Frank Borman comandó la primera misión espacial alrededor de la luna. No lo impresionó. El viaje duró cuatro días. Frank tuvo mareos y vomitó. Dijo que flotar en el aire fue genial… por 30 segundos. Pero después se acostumbró. Al acercarse a la luna, vio que era monótona, cubierta de cráteres. La tripulación tomó fotos de ese desierto gris, y luego se aburrieron.
Borman fue adonde nadie había ido antes, pero no le bastó. Si él se cansó enseguida de una experiencia tan fuera de este mundo, quizá deberíamos bajar las expectativas de lo que hay aquí. En Eclesiastés, el Predicador observó que ninguna actividad terrenal trae gozo supremo: «nunca se sacia el ojo de ver, ni el oído de oír» (1:8). Podemos extasiarnos por momentos, pero nuestra euforia pronto desaparece y buscamos la próxima emoción.
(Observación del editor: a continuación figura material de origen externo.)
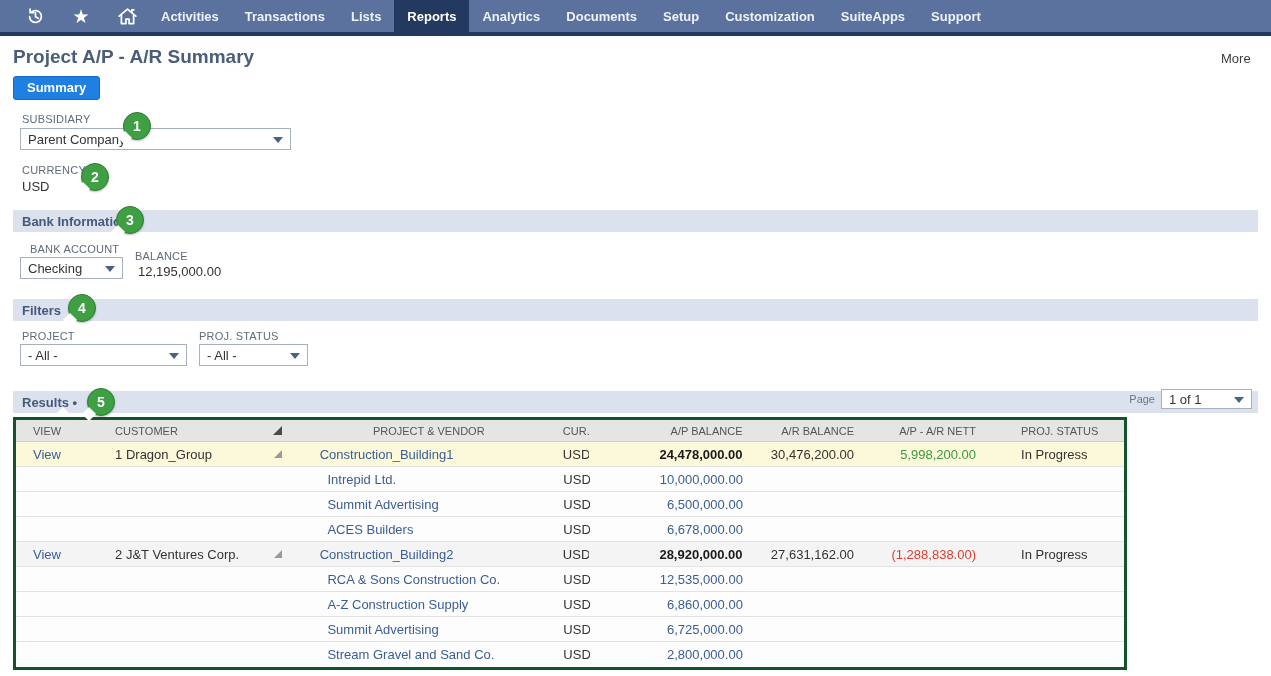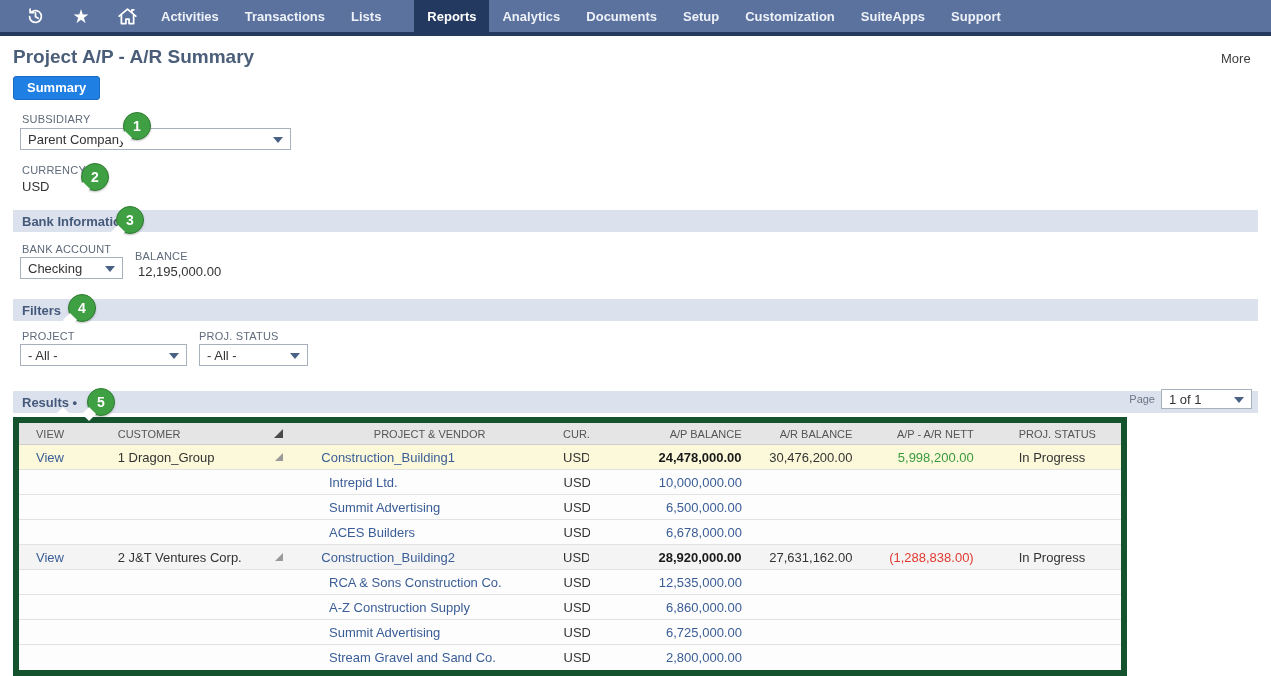--- a/index.html
+++ b/index.html
@@ -12,21 +12,21 @@
             background:var(--nav-bg,#5b729e); display:flex; align-items:stretch; }
   .navbar::after { content:""; position:absolute; left:0; bottom:0; width:100%; height:4px;
                    background:var(--nav-active,#24395f); }
   .nav-icons { display:flex; align-items:center; padding:0 10px 3px 24px; gap:24px; }
   .nav-icon { color:#fff; display:flex; align-items:center; justify-content:center; width:22px; height:22px; cursor:pointer; }
   .nav-icon svg { display:block; }
   .nav-icon.star { font-size:19px; line-height:19px; }
   #nav-items { display:flex; align-items:stretch; }
   .nav-item { display:flex; align-items:center; padding:0 13px 3px 13px; color:#eef2f8;
               font-size:13px; font-weight:bold; cursor:pointer; position:relative; z-index:2; }
-  .nav-item.active { background:var(--nav-active,#24395f); color:#fff;margin-left:20px; }
+  .nav-item.active { background:var(--nav-active,#24395f); color:#fff; }
 
   
   .page-title { position:absolute; left:13px; top:46px; font-size:19px; font-weight:bold; color:#4a5e79; }
   .more-link { position:absolute; left:1221px; top:51px; font-size:13px; color:#3c3c3c; cursor:pointer; }
   .refresh-btn { position:absolute; left:13px; top:76px; background:var(--accent,#1f7fe3);
                  border:1px solid #186bc2; border-radius:3px; color:#fff; font-weight:bold;
                  font-size:13px; padding:3px 13px 4px; cursor:pointer; font-family:inherit; }
 
   
   .field-label { position:absolute; font-size:11px; color:#5f6b7a; letter-spacing:.2px; }
@@ -52,21 +52,21 @@
   .badge::after { content:""; position:absolute; left:-4px; bottom:-4px; width:10px; height:10px;
                   background:#fff; transform:rotate(45deg); }
   .badge span { position:relative; z-index:2; }
 
   
   .page-ctrl { position:absolute; right:6px; top:0; height:16px; display:flex; align-items:center; gap:6px; }
   .page-ctrl .plabel { font-size:11px; color:#6c7685; }
   .page-ctrl .select { position:relative; width:91px; height:20px; }
 
   
-  .rtable { position:absolute; left:13px; top:417px; width:1114px; border:6px solid #14532d; background:#0369a1; }
+  .rtable { position:absolute; left:13px; top:417px; width:1114px; border:3px solid #14532d; background:#0369a1; }
   .thead { display:flex; height:22px; background:#e5e5e5; border-bottom:1px solid #cfcfcf;
            align-items:center; font-size:11px; color:#555; }
   .trow { display:flex; height:25px; align-items:center; font-size:13px; color:#333;
           border-bottom:1px solid #e2e2e2; background:#fdfdfd; }
   .trow:last-child { border-bottom:none; }
   .trow.yellow { background:var(--hl,#fbf9d9); }
   .trow.gray { background:#f4f4f4; }
   .cell { overflow:hidden; white-space:nowrap; }
   .c-view    { width:87px;  padding-left:17px; }
   .c-cust    { width:225px; padding-left:21px; padding-right:13px; display:flex; align-items:center; justify-content:space-between; }
@@ -142,21 +142,21 @@
       <span>2</span>
     </div>
 
   <div class="section-bar" style="top:210px;">
     <span class="section-title">Bank Information</span>
   </div>
   <div class="badge" style="left:116px; top:206px;">
       <span>3</span>
     </div>
 
-  <span class="field-label" style="left:22px; top:243px;">BANK ACCOUNT</span>
+  <span class="field-label" style="left:30px; top:243px;">BANK ACCOUNT</span>
   <div class="select" style="left:20px; top:257px; width:103px;">
     <span>Checking</span>
     <span class="arrow"></span>
   </div>
   <span class="field-label" style="left:135px; top:250px;">BALANCE</span>
   <span class="field-value" style="left:138px; top:264px;">12,195,000.00</span>
 
   <div class="section-bar" style="top:299px;">
     <span class="section-title">Filters</span>
   </div>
Frank sí quedó extasiado cuando vio que la tierra se levantaba en la oscuridad detrás de la luna. Como un mármol azul y blanco que giraba, nuestro mundo destellaba con la luz del sol. De manera similar, nuestro mayor gozo proviene del Hijo que brilla en nosotros. Jesús es nuestra vida, la única fuente suprema de significado, amor y belleza. Nuestra mayor satisfacción viene desde fuera de este mundo. Nuestro problema es que podemos ir hasta la luna, y aun así, no llegar más allá.